TASK STATEMENT. Please report each line of the data below that contains "unless".
BEGIN
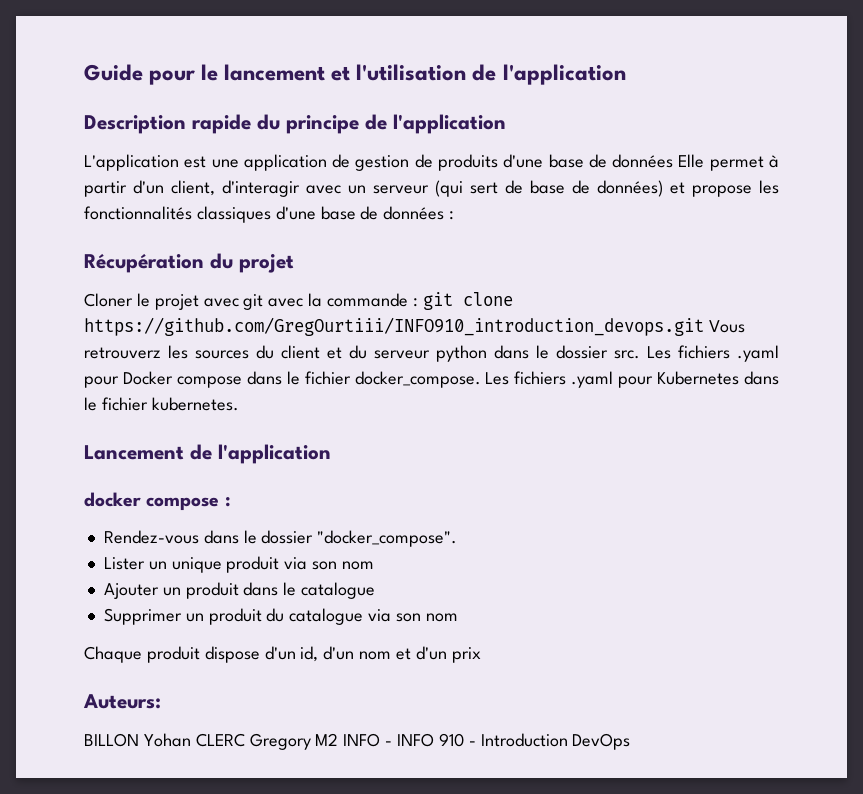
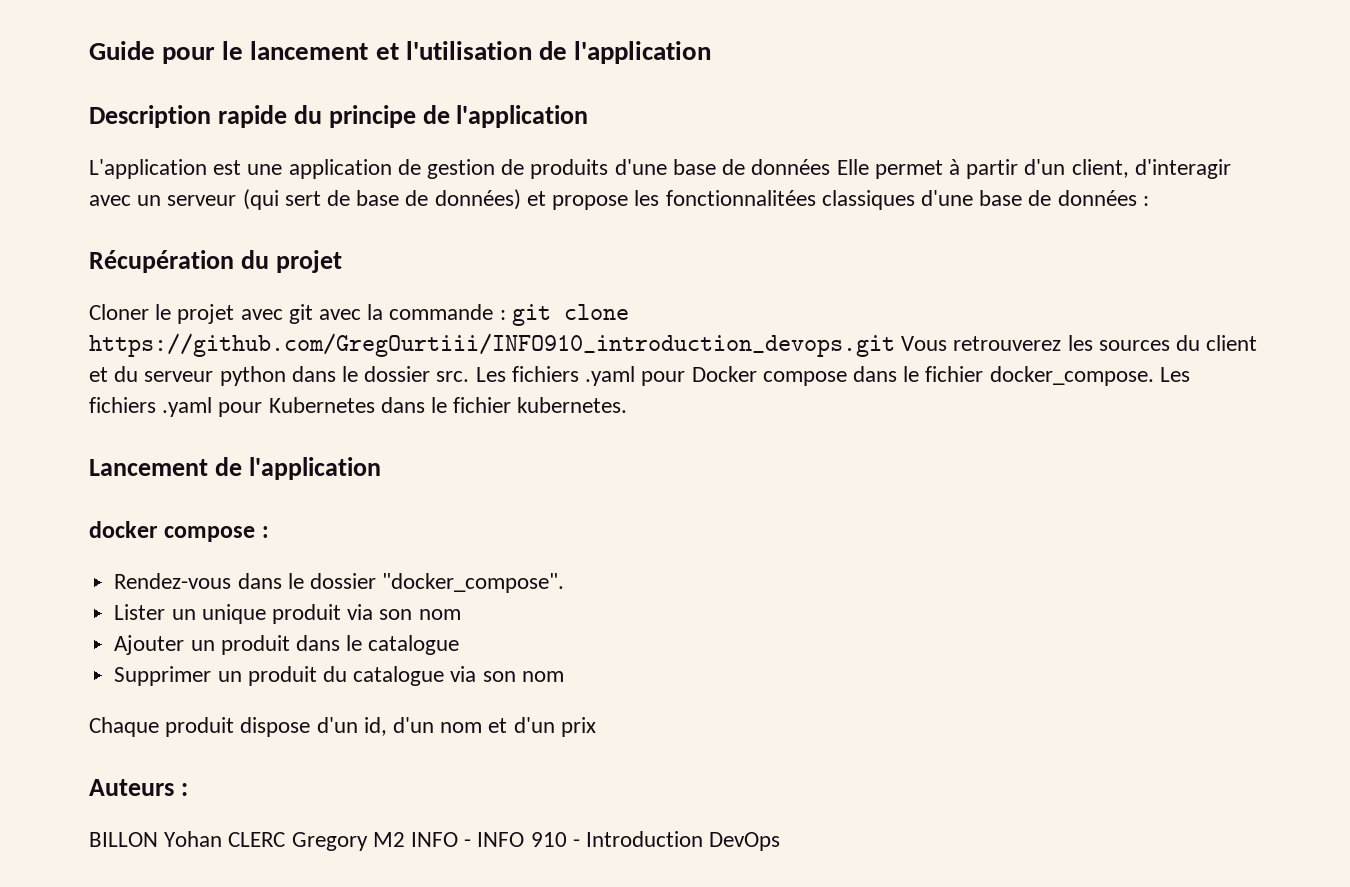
- L'application est une application de gestion de produits d'une base de données Elle permet à partir d'un client, d'interagir avec un serveur (qui sert de base de données) et propose les fonctionnalités classiques d'une base de données :
+ L'application est une application de gestion de produits d'une base de données Elle permet à partir d'un client, d'interagir avec un serveur (qui sert de base de données) et propose les fonctionnalitées classiques d'une base de données :
- Cloner le projet avec git avec la commande : git clone https://github.com/GregOurtiii/INFO910_introduction_devops.git Vous retrouverz les sources du client et du serveur python dans le dossier src.
+ Cloner le projet avec git avec la commande : git clone https://github.com/GregOurtiii/INFO910_introduction_devops.git Vous retrouverez les sources du client et du serveur python dans le dossier src.
- Auteurs:
+ Auteurs :

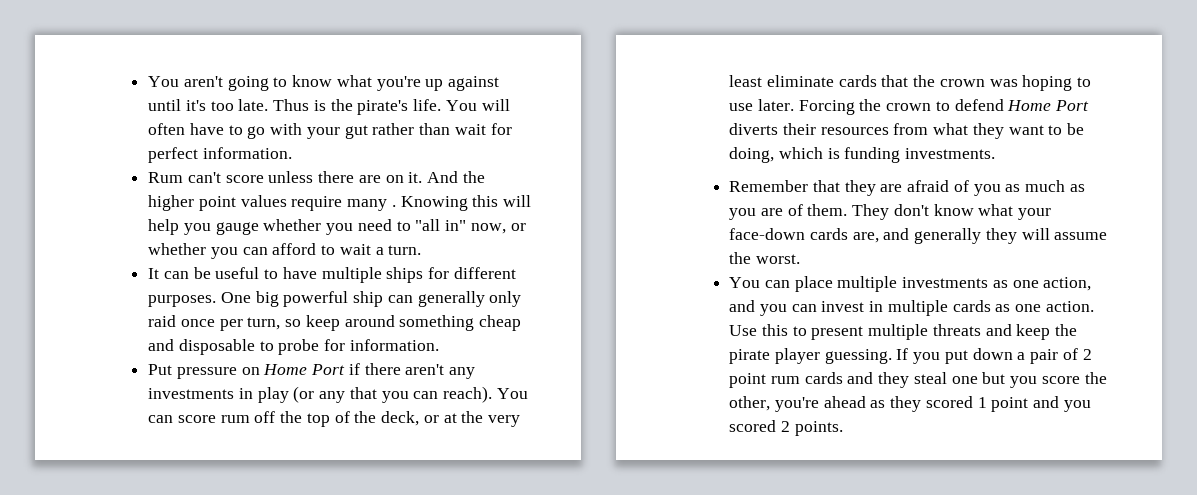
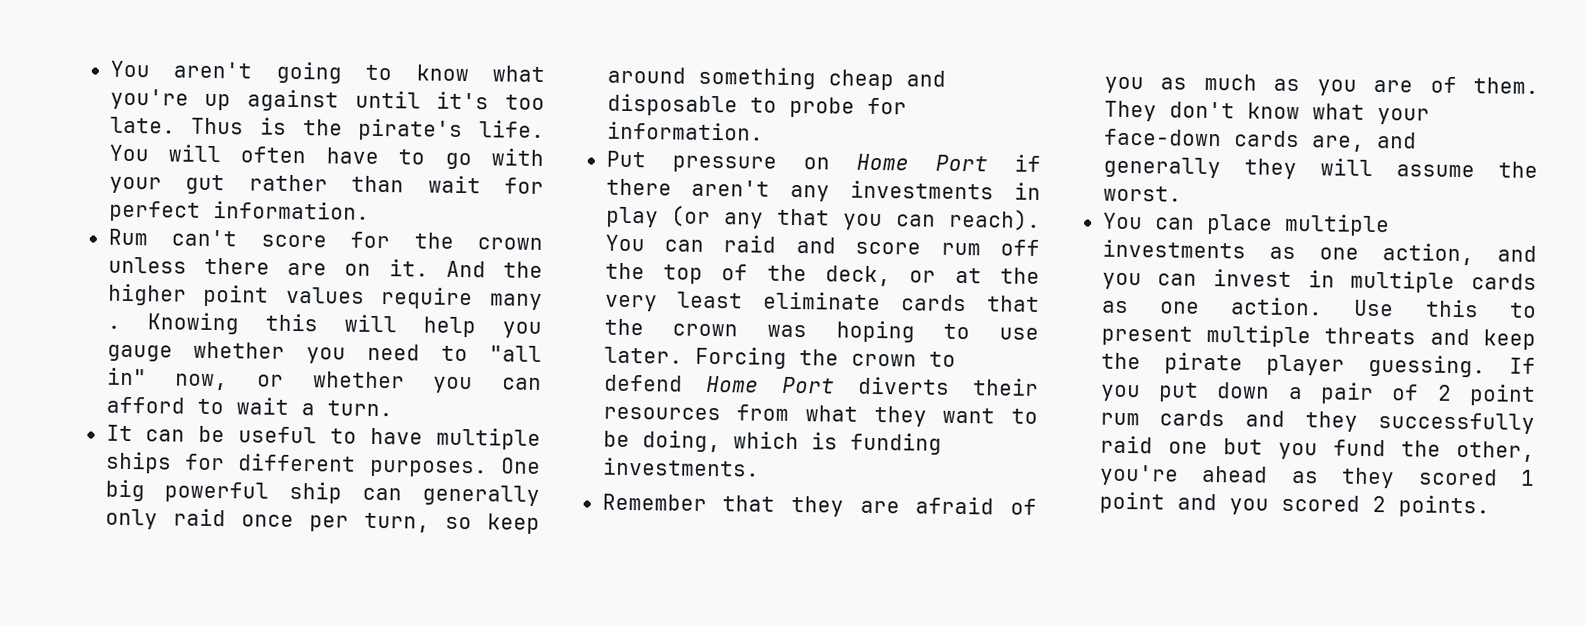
- Rum can't score unless there are on it.
+ Rum can't score for the crown unless there are on it.
- You can score rum off the top of the deck, or at the very least eliminate cards that the crown was hoping to use later.
+ You can raid and score rum off the top of the deck, or at the very least eliminate cards that the crown was hoping to use later.
- If you put down a pair of 2 point rum cards and they steal one but you score the other, you're ahead as they scored 1 point and you scored 2 points.
+ If you put down a pair of 2 point rum cards and they successfully raid one but you fund the other, you're ahead as they scored 1 point and you scored 2 points.

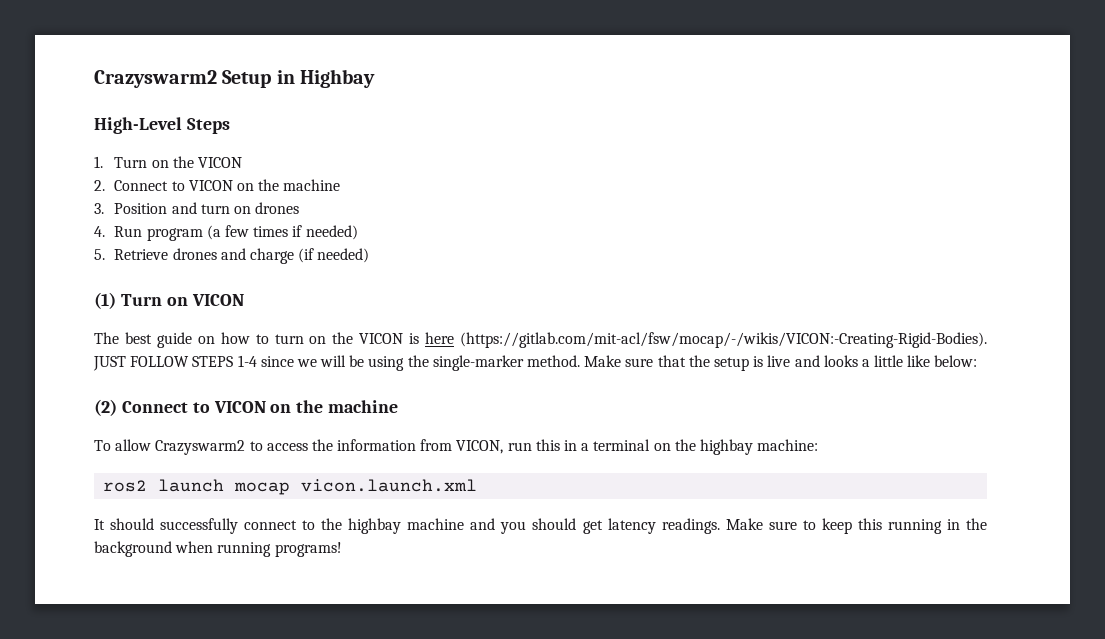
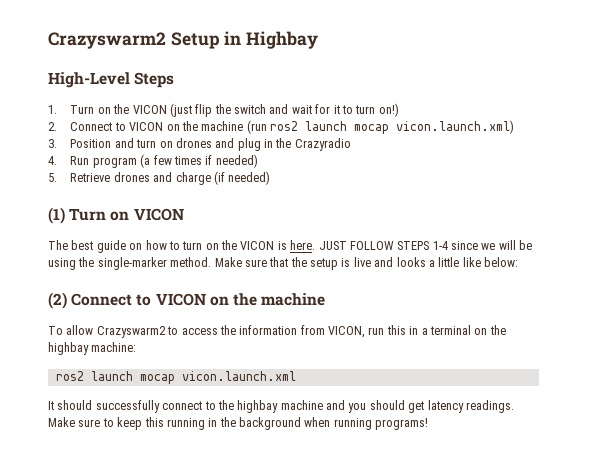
- 1. Turn on the VICON
+ 1. Turn on the VICON (just flip the switch and wait for it to turn on!)
- 2. Connect to VICON on the machine
+ 2. Connect to VICON on the machine (run ros2 launch mocap vicon.launch.xml)
- 3. Position and turn on drones
+ 3. Position and turn on drones and plug in the Crazyradio
- The best guide on how to turn on the VICON is here (https://gitlab.com/mit-acl/fsw/mocap/-/wikis/VICON:-Creating-Rigid-Bodies). JUST FOLLOW STEPS 1-4 since we will be using the single-marker method.
+ The best guide on how to turn on the VICON is here. JUST FOLLOW STEPS 1-4 since we will be using the single-marker method.

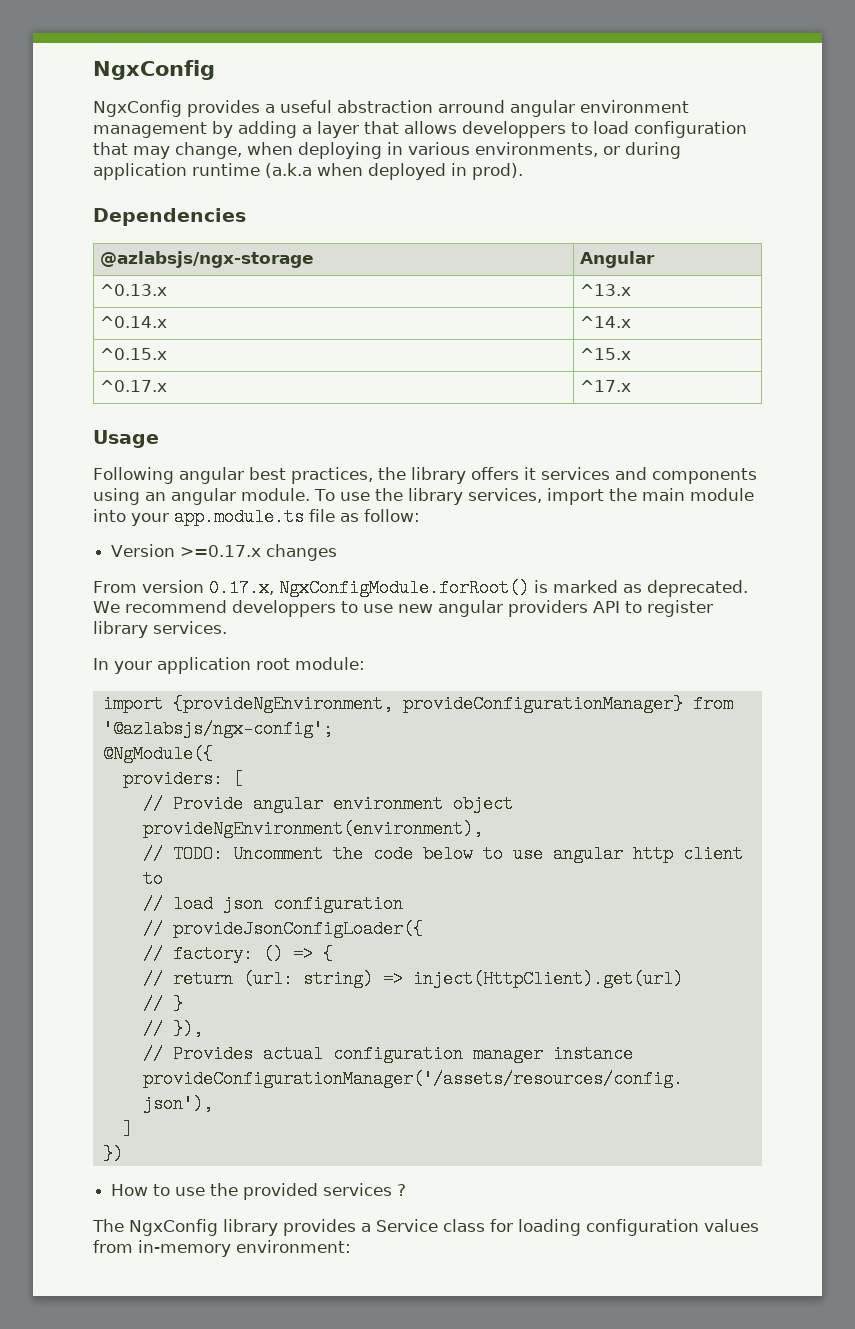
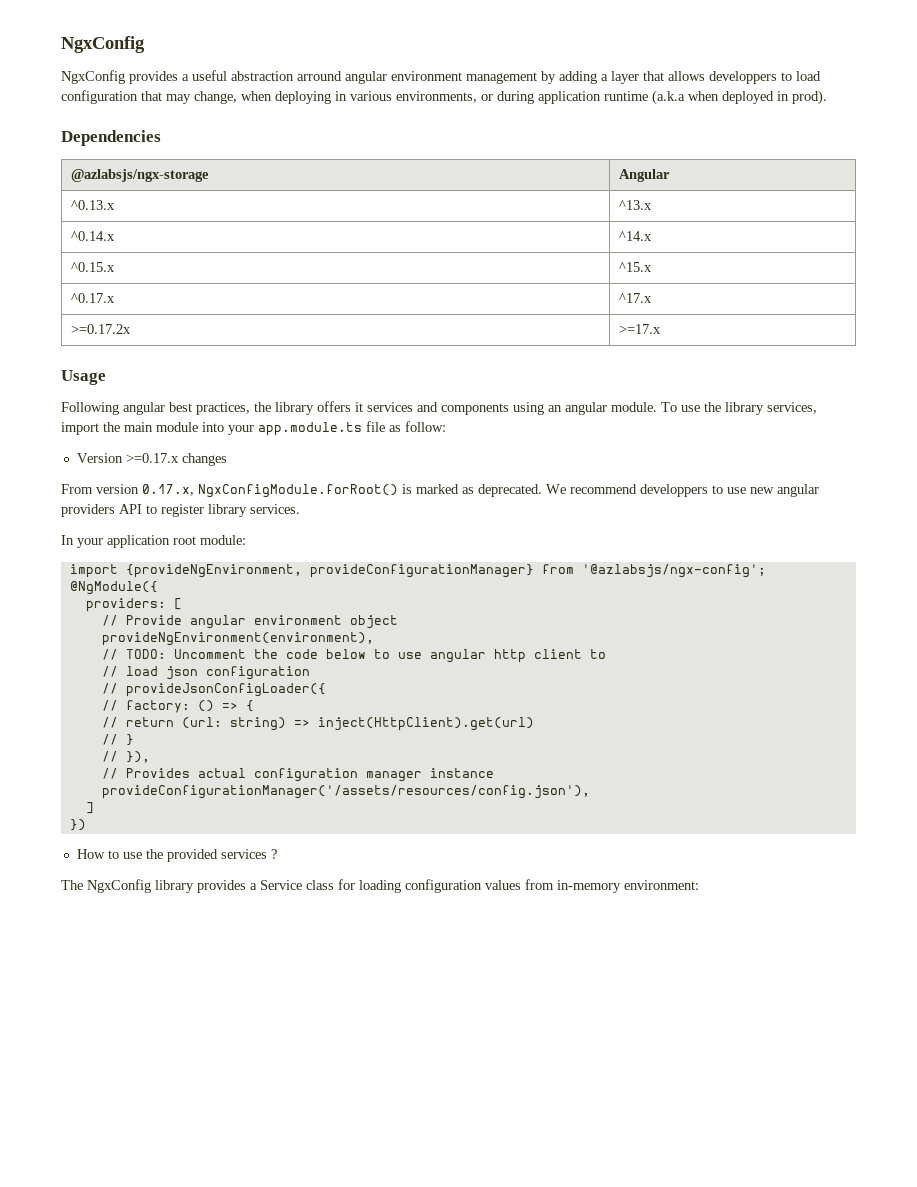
+ >=0.17.2x | >=17.x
END
TASK ANSWER.
- Rum can't score unless there are on it.
+ Rum can't score for the crown unless there are on it.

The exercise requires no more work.